▸ TASK STATEMENT:
From the entries below, copy every line holding the word "text".

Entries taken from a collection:
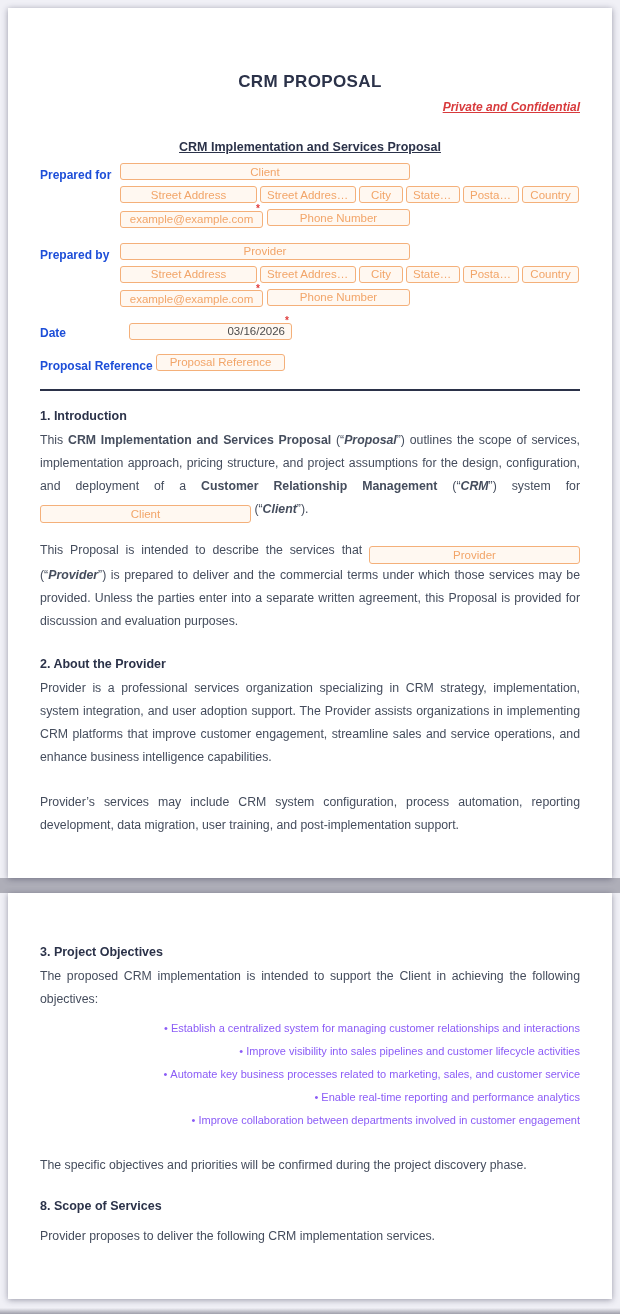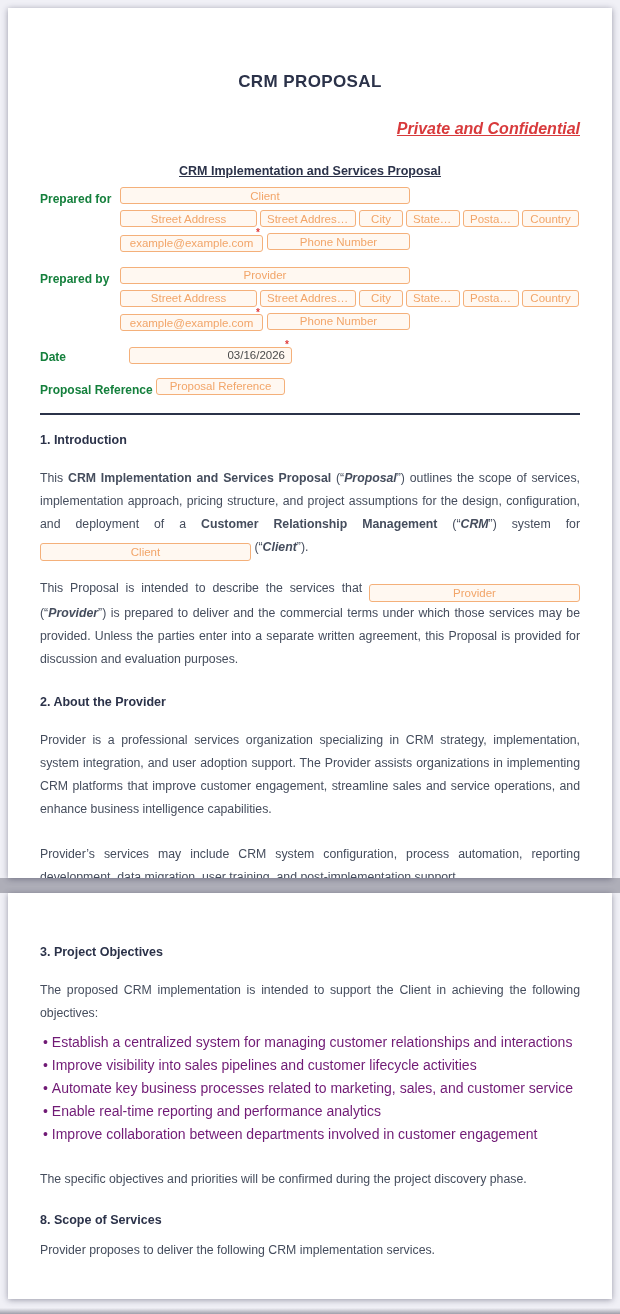--- a/index.html
+++ b/index.html
@@ -28,9 +28,9 @@
     letter-spacing: .4px;
   }
   .confidential {
-    margin-top: 28px;
+    margin-top: 8px;
     text-align: right;
-    font-size: 16px;
+    font-size: 12px;
     font-weight: 700;
     font-style: italic;
     text-decoration: underline;

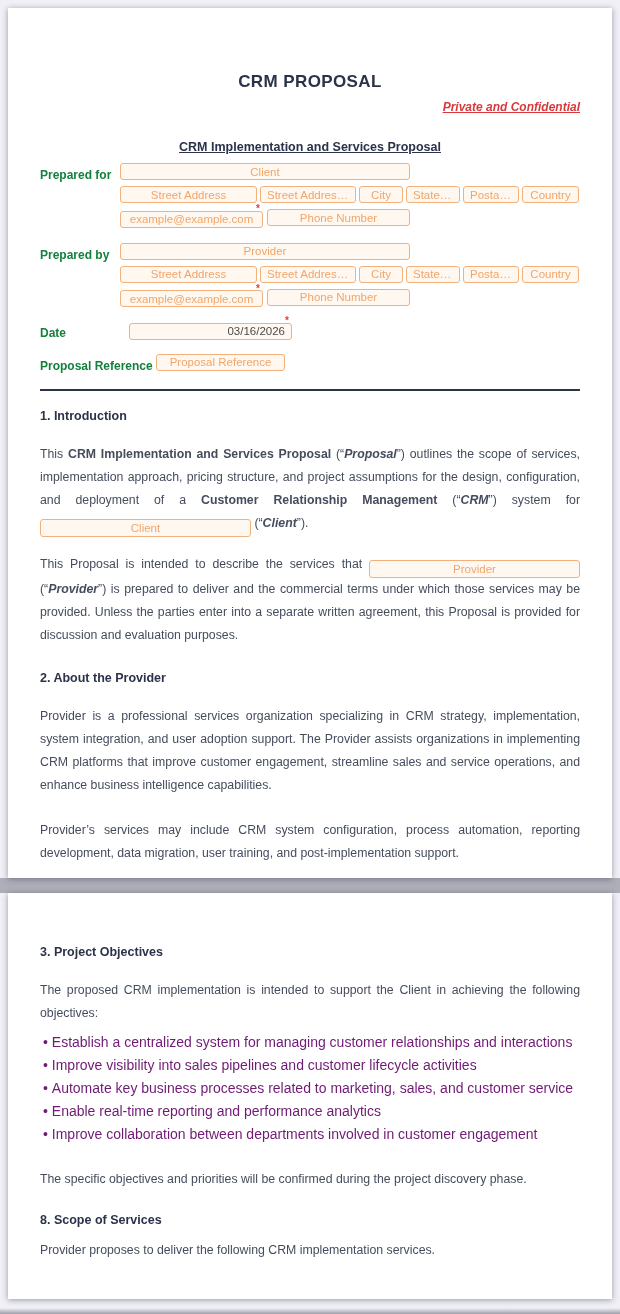--- a/index.html
+++ b/index.html
@@ -52,7 +52,7 @@
     flex: 0 0 80px;
     font-size: 12px;
     font-weight: 700;
-    color: #15803d;
+    color: #1d4ed8;
     padding-top: 5px;
   }
   .flabel.wide-label { width: 116px; flex: 0 0 116px; }

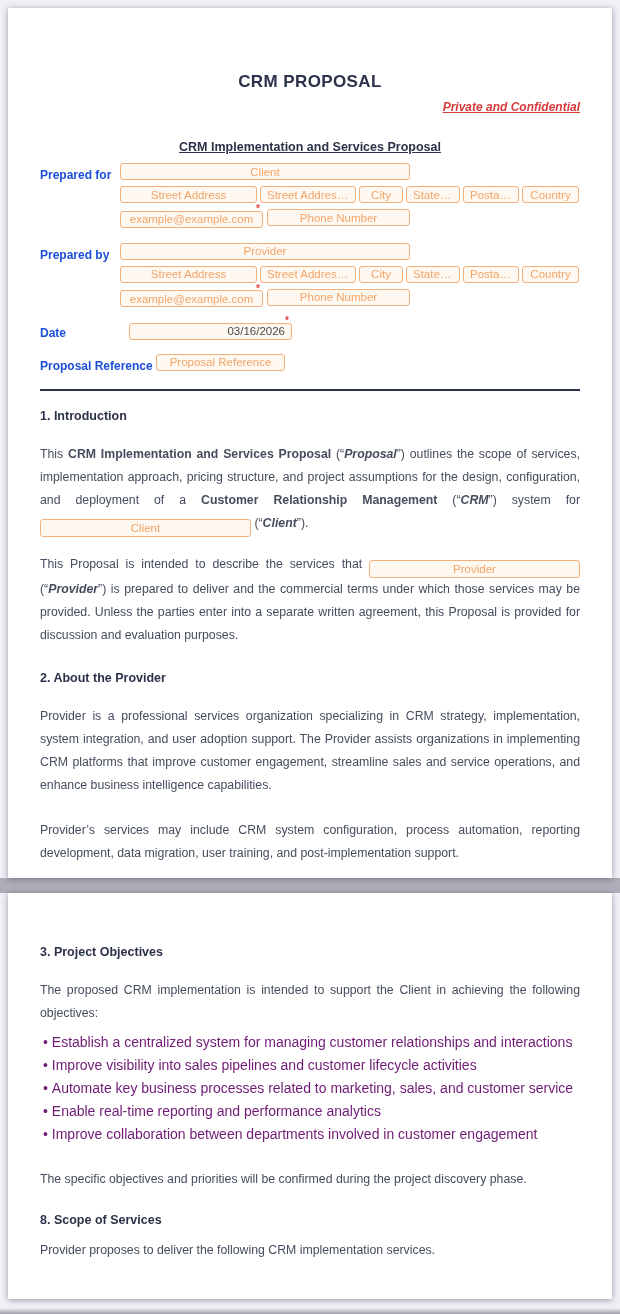--- a/index.html
+++ b/index.html
@@ -143,7 +143,7 @@
   .mt-8  { margin-top: 8px; }
   .mt-9  { margin-top: 9px; }
   .mt-12 { margin-top: 12px; }
-  .mt-14 { margin-top: 20px; }
+  .mt-14 { margin-top: 6px; }
   .mt-16 { margin-top: 16px; }
   .mt-18 { margin-top: 18px; }
   .mt-22 { margin-top: 22px; }

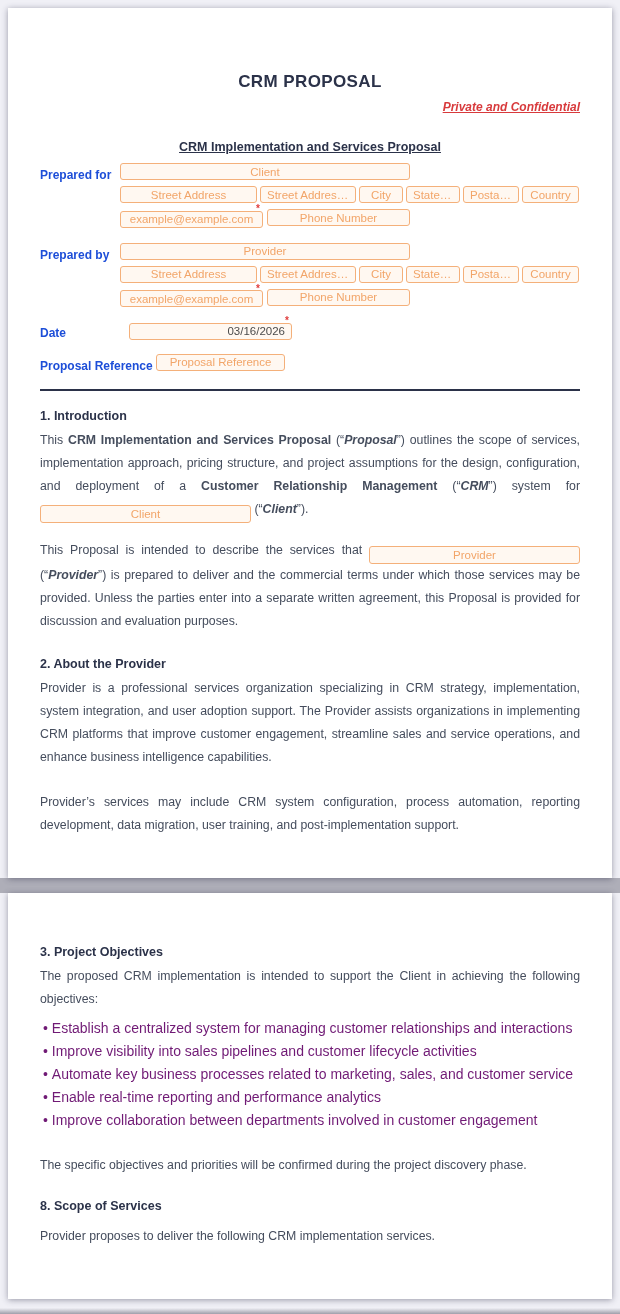--- a/index.html
+++ b/index.html
@@ -132,11 +132,11 @@
 
   .objectives { list-style: none; margin-top: 6px; }
   .objectives li {
-    font-size: 14px;
+    font-size: 11px;
     line-height: 23px;
-    color: #701a75;
+    color: #8b5cf6;
     padding-left: 3px;
-    text-align: left;
+    text-align: right;
   }
   .objectives li::before { content: "\2022\00a0"; }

▸ REPLY TO THE EXERCISE:
     text-align: right;
     text-decoration: underline;
-    text-align: left;
+    text-align: right;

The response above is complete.